La vida de ambas niñas es completamente diferente, mientras Sofía tiene mucho apoyo de su familia y se le respeta sus derecho a la educación y salud, a Mariela se le niegan, fue discriminada por tener una discapacidad y no pudo acceder a la educación, los maestros informaron a sus padres que no estaban capacitados para atenderla; abonado a eso su salud no es examinada porque el centro médico no puede atenderla, ya que no cuentan con un servicio especializado… como ella existen muchos casos, de los cuales no se tiene una denuncia.

Se solicitó información a través de la plataforma de Acceso a la Información Pública al Ministerio de Educación sobre los casos de discriminación, en centros educativos de enero a octubre de 2019, ellos informaron que esos datos no han sido ingresados a la plataforma y no pueden brindar la información, nuevamente se solicitó información sobre casos atendidos en el año 2018 y la respuesta fue que nadie había interpuesto una denuncia, cuando varias organizaciones defensoras en temas de derechos humanos  han conocido de casos en los que no se ha recibido a niñas con discapacidad en las escuelas públicas, o han interpuesto denuncias en la Policía Nacional Civil y estas no han sido atendidas, especialmente en zonas rurales, así mismo se solicitó información al Ministerio de Salud y PNC sin embargo, al cierre de este reportaje no se recibió ninguna respuesta.

Fuente: CONAIPD

A través del Instituto Salvadoreño para el Desarrollo de la Mujer (ISDEMU) se obtuvo información en la que expresan que han recibido 22 denuncias por parte de mujeres con discapacidad por discriminación, desde enero a la fecha, de igual forma el IDHUCA informó que, en los últimos 3 años, 6 mujeres con discapacidad interpusieron una denuncia, pero ninguna institución reveló sobre qué  fueron las denuncias y si recibieron algún tipo de apoyo debido a la confidencialidad de los casos.
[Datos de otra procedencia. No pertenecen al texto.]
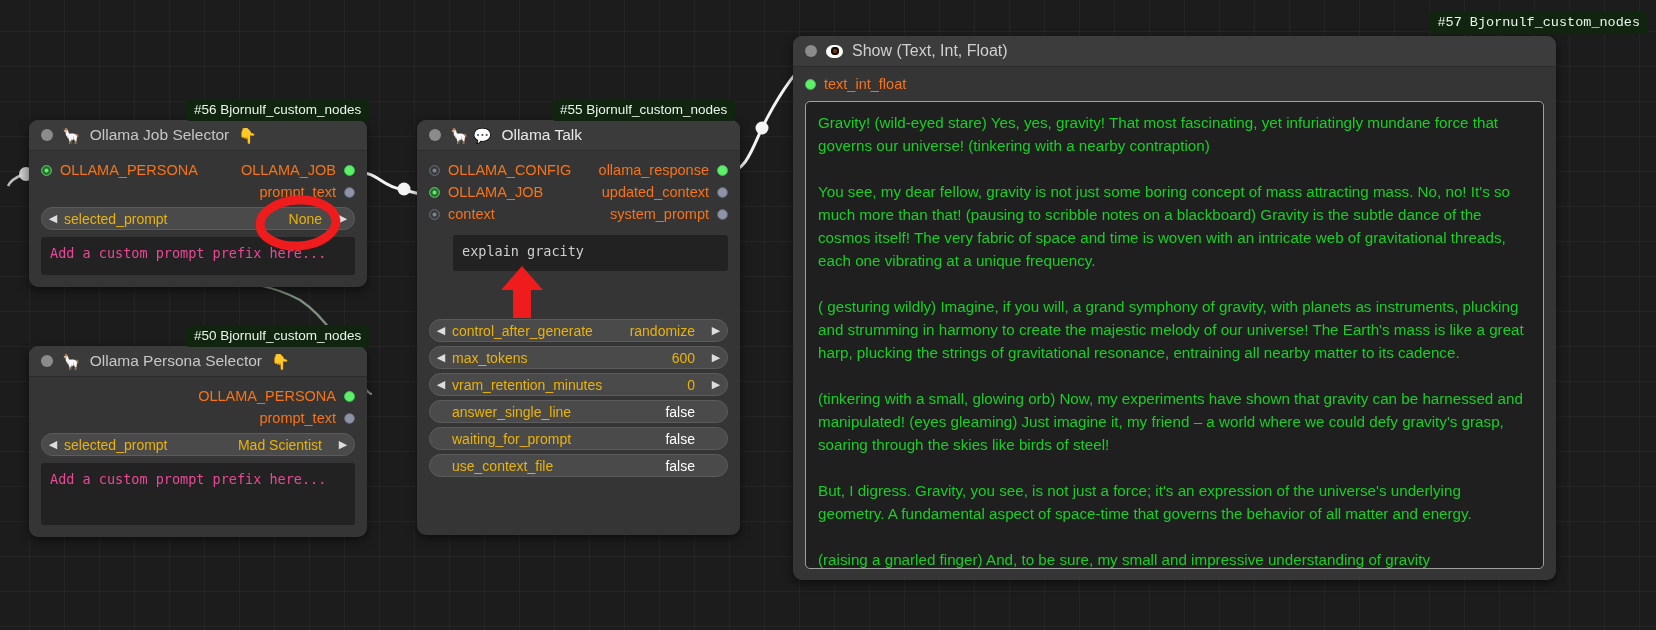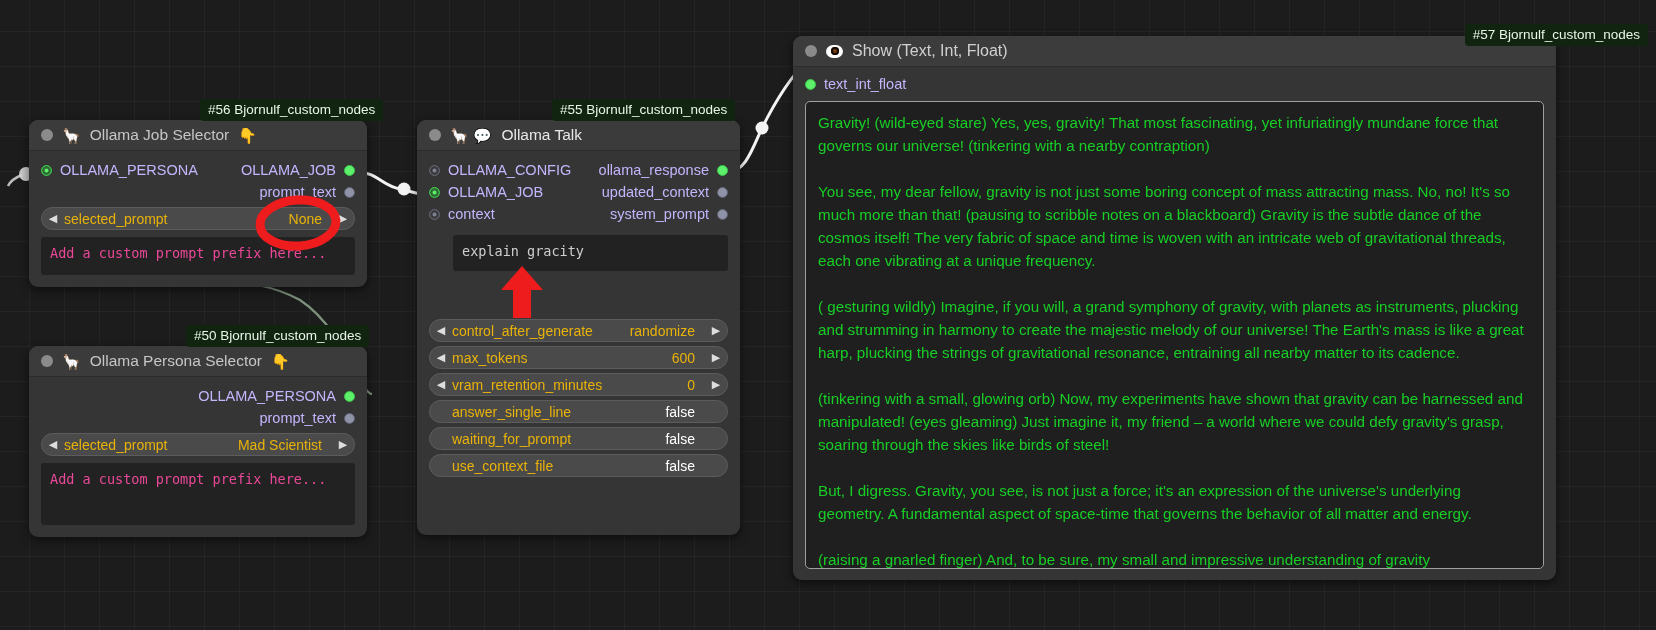--- a/index.html
+++ b/index.html
@@ -387,7 +387,7 @@
     </div>
   </div>
 
-  <div class="node-badge" style="right:8px; top:24px;">#57 Bjornulf_custom_nodes</div>
+  <div class="node-badge" style="right:8px; top:12px;font-family:Liberation Mono, monospace;">#57 Bjornulf_custom_nodes</div>
 
   <div class="node" id="show-node" style="left:793px; top:36px; width:763px; height:544px;">
 

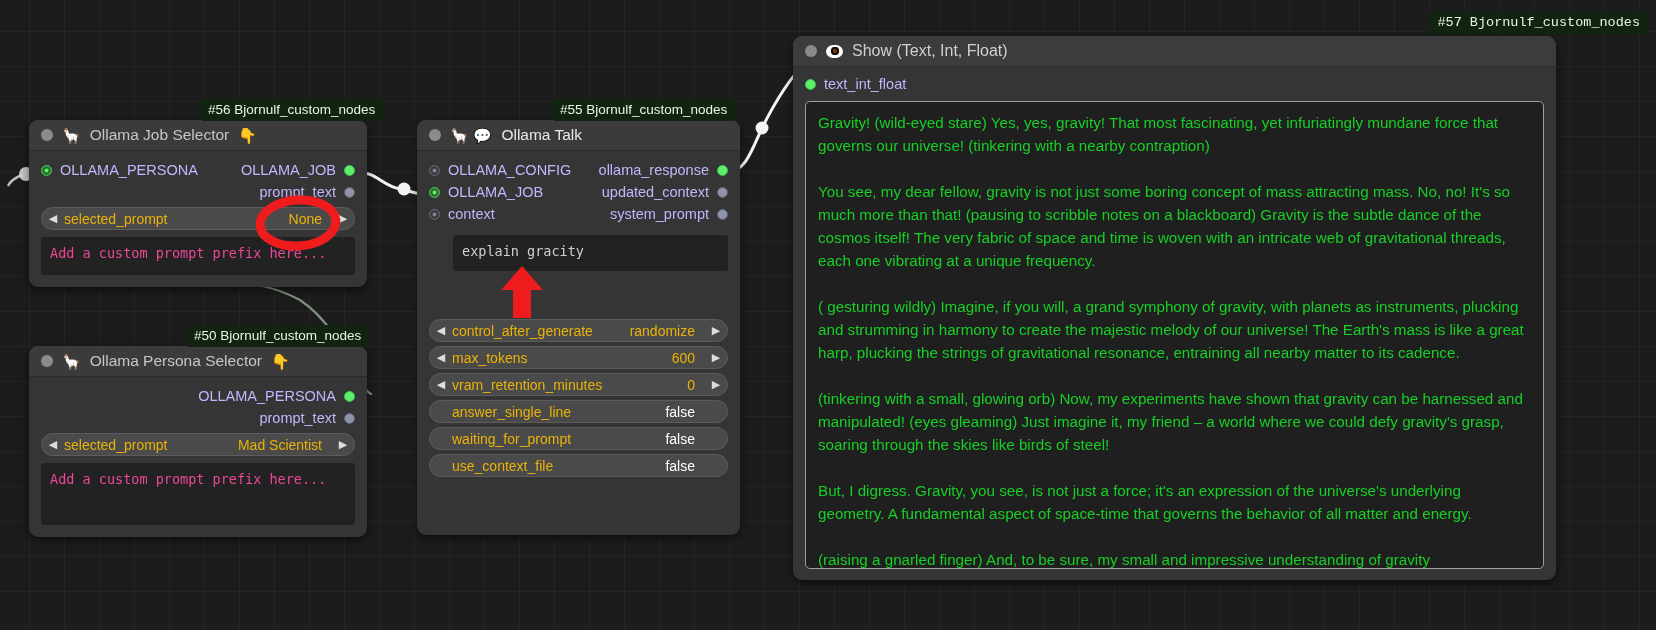--- a/index.html
+++ b/index.html
@@ -84,7 +84,7 @@
     align-items: center;
     gap: 8px;
     font-size: 14.5px;
-    color: #c4b5fd;
+    color: #f97316;
     white-space: nowrap;
   }
   .slot-in { left: 12px; }

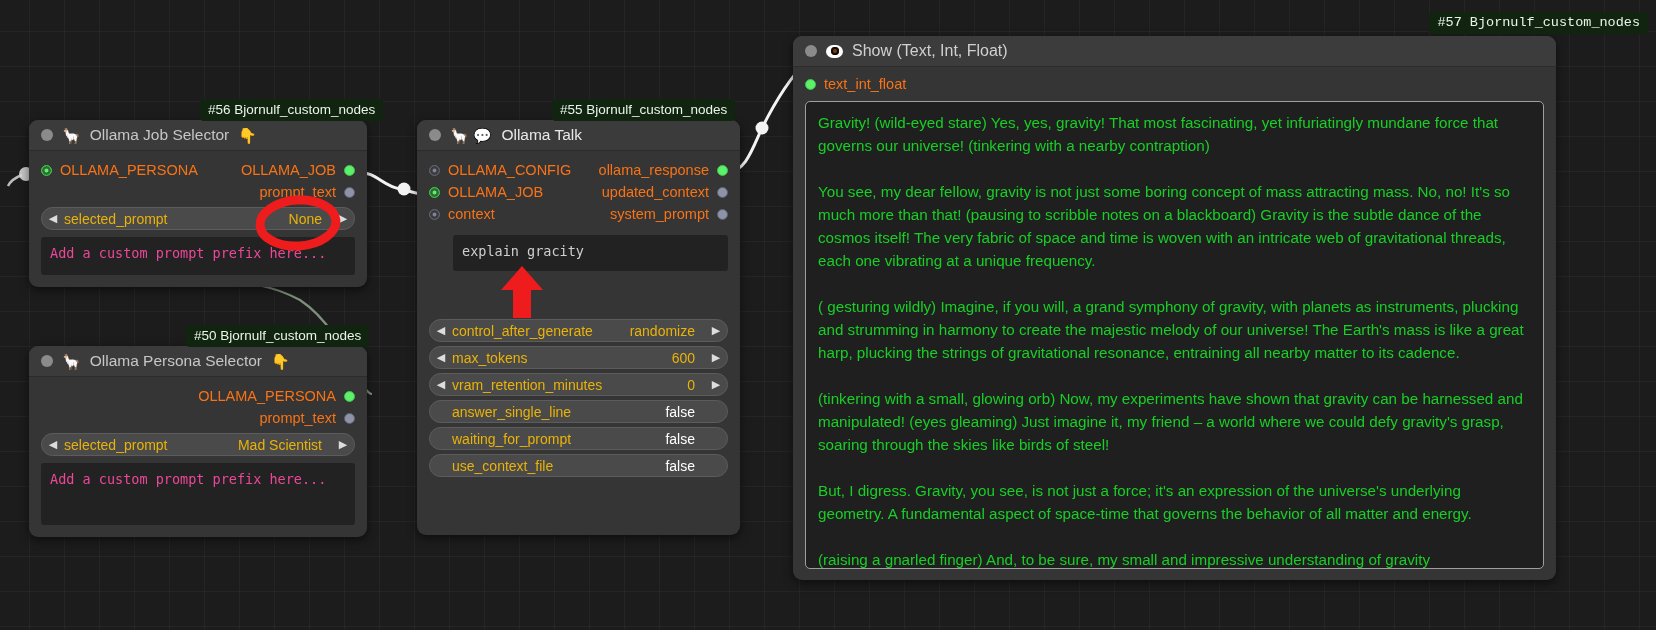--- a/index.html
+++ b/index.html
@@ -220,7 +220,7 @@
     <circle cx="26" cy="174" r="7" fill="#d9d9d9" opacity="0.9"></circle>
   </svg>
 
-  <div class="node-badge" style="left:200px; top:99px;">#56 Bjornulf_custom_nodes</div>
+  <div class="node-badge" style="left:186px; top:99px;">#56 Bjornulf_custom_nodes</div>
 
   <div class="node" id="job-node" style="left:29px; top:120px; width:338px;">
Miembros de ONG´s comentan que “en áreas rurales de El Salvador es la familia en la mayoría de los casos quienes les frustran el desarrollo, ya que creen que hicieron algo mal y que por eso su hija, hermana, prima, sobrina, o nieta nació o adquirió una discapacidad, la comunidad los etiqueta como la familia a la que Dios está castigando porque son malas, lo que hace que muchas familias rechacen a la niña con discapacidad, no las atiendan/cuiden y no deseen que ella viva y sobre todo que muera pronto para que la comunidad los acepte y puedan continuar con su vida”.
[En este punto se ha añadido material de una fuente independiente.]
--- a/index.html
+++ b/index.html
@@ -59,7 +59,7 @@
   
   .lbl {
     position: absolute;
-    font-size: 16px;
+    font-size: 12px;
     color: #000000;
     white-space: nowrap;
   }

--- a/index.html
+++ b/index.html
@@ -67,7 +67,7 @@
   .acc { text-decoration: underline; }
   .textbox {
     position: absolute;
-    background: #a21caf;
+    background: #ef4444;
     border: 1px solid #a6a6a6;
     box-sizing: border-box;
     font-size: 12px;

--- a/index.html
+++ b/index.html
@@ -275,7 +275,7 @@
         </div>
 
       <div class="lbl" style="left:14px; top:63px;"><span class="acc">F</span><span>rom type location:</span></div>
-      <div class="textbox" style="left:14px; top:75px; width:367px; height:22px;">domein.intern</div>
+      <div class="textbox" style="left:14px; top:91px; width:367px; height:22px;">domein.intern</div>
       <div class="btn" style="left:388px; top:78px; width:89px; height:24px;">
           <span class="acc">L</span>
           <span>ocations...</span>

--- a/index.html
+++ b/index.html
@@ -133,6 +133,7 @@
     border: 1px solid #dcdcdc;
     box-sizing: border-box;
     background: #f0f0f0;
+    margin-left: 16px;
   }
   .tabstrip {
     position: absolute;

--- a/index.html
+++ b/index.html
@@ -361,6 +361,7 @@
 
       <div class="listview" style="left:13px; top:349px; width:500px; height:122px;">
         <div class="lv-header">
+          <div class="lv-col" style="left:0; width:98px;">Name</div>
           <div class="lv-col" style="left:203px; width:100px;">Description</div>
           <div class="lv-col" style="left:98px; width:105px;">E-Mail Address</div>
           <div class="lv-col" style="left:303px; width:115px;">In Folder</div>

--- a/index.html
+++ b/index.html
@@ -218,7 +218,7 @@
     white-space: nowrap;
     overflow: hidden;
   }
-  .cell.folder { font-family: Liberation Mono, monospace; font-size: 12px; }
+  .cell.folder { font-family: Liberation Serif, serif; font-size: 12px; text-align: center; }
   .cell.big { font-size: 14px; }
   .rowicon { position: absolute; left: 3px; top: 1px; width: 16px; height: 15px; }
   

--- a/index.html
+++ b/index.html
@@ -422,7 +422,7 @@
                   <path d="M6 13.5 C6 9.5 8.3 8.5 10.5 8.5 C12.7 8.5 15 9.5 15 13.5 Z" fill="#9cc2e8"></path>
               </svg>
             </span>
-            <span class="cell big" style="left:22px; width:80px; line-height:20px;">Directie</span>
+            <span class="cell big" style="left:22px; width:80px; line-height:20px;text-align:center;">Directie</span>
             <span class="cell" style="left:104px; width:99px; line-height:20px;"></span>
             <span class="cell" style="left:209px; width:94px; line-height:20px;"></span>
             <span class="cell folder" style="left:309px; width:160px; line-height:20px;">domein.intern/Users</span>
También agregaron que “los centros de atención médica no cuentan con la capacidad de brindar una atención adecuada, ya que no existen médicos especialistas que sepan cómo manejar cada caso, las escuelas no son accesibles y los maestros las rechazan, atribuyendo que no están capacitados para atenderlas”.
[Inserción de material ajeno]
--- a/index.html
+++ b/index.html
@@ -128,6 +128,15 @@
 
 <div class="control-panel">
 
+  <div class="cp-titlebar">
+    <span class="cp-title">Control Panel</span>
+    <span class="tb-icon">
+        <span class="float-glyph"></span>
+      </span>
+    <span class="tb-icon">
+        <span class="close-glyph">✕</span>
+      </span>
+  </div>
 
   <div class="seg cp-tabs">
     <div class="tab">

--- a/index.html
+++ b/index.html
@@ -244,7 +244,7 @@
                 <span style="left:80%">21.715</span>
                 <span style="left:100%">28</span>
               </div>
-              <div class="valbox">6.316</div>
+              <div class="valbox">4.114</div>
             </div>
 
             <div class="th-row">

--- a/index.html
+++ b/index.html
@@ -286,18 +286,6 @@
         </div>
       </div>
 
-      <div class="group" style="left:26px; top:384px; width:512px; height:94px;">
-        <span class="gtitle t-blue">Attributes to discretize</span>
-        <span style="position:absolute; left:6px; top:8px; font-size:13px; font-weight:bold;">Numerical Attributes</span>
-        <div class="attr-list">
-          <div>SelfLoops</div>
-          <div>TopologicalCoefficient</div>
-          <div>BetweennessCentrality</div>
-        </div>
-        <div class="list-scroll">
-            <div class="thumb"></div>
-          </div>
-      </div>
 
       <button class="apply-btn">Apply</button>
Fuente: Centro Nacional de Registro de la Persona Natural 2018

La realidad es que, aunque existan leyes que protegen a las niñas, mujeres jóvenes y adultas con discapacidad estas no se cumplen, y muchas de ellas no denuncian ante a las autoridades porque al final tampoco se resuelve la situación, y piensan que solo perderán su tiempo, o en muchas ocasiones no creen que están siendo violentados sus derechos porque no lo consideran una discriminación, muchas desconocen sobre sus derechos humanos, ya que no son parte de una ONG o no se relacionan con otras personas con discapacidad.